Task: Write out all of the entries below word for word.

════════════════

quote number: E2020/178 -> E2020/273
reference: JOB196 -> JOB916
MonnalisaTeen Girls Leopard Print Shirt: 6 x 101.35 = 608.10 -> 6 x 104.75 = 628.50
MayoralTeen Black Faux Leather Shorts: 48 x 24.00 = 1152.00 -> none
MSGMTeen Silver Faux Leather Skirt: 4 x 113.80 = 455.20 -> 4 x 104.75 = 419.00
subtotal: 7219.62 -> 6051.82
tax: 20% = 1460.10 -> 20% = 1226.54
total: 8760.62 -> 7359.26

════════════════

Written response:
quote number: E2020/178 -> E2020/273
reference: JOB196 -> JOB916
MonnalisaTeen Girls Leopard Print Shirt: 6 x 101.35 = 608.10 -> 6 x 104.75 = 628.50
MayoralTeen Black Faux Leather Shorts: 48 x 24.00 = 1152.00 -> none
MSGMTeen Silver Faux Leather Skirt: 4 x 113.80 = 455.20 -> 4 x 104.75 = 419.00
subtotal: 7219.62 -> 6051.82
tax: 20% = 1460.10 -> 20% = 1226.54
total: 8760.62 -> 7359.26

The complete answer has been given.